* [WHAT THE TASK ASKS] Starting with the line that contains "discount: 15% = 126.23 -> none", copy every line through the end of the data below, exactly and with nothing added.

* [GIVEN DATA]
■ ■ ■ ■ ■
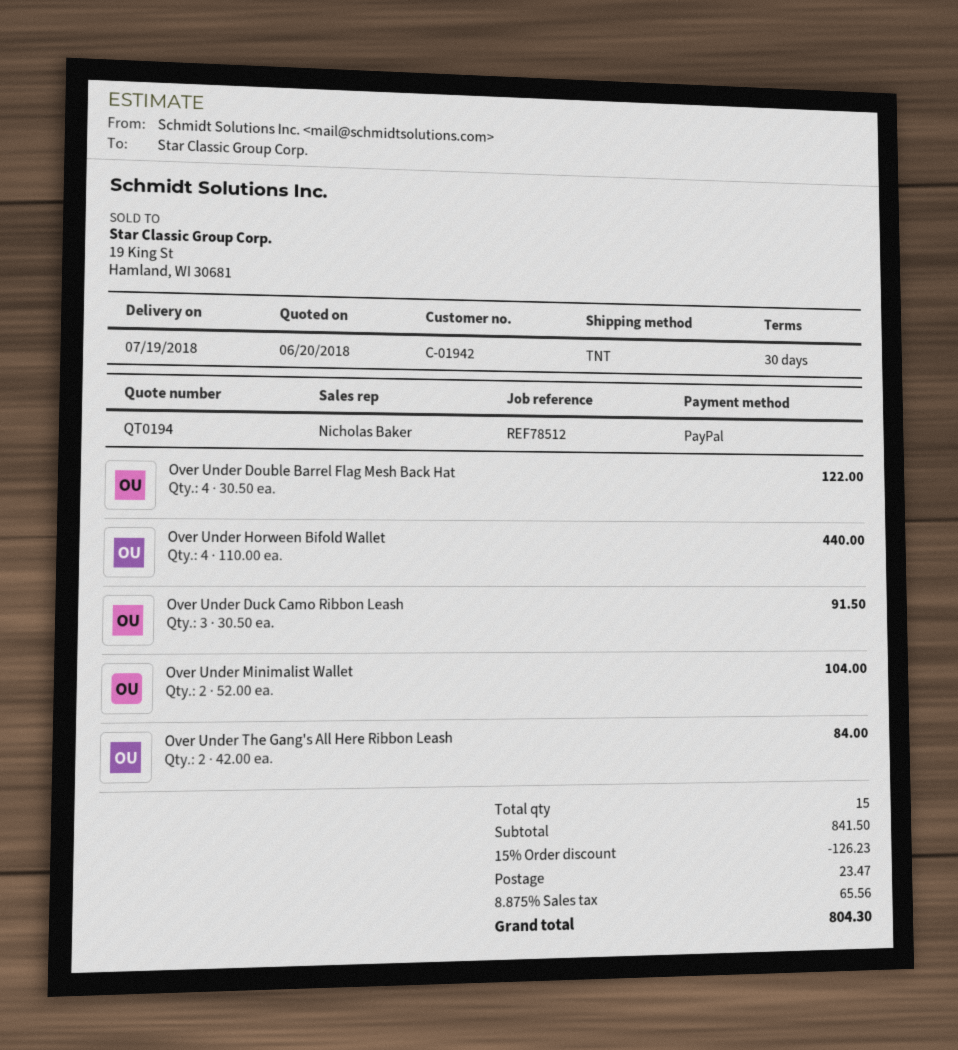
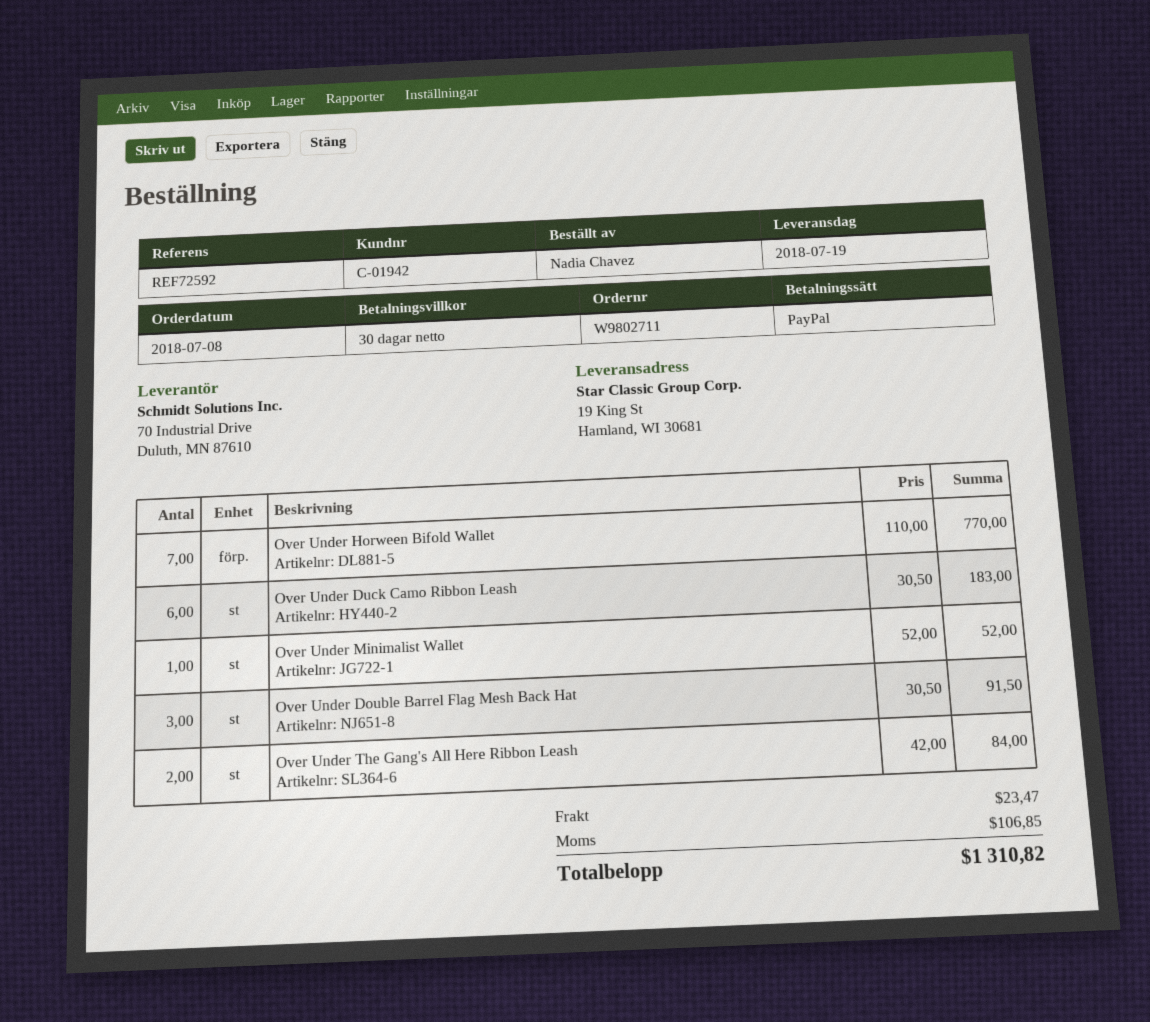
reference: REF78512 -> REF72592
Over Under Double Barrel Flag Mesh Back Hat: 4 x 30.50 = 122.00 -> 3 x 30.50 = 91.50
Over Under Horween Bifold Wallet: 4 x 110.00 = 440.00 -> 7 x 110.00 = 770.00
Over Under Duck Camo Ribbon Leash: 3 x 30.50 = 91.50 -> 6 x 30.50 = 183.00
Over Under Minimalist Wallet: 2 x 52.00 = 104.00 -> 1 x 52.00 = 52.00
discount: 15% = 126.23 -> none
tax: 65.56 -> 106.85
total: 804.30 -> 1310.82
■ ■ ■ ■ ■
* [REPLY]
discount: 15% = 126.23 -> none
tax: 65.56 -> 106.85
total: 804.30 -> 1310.82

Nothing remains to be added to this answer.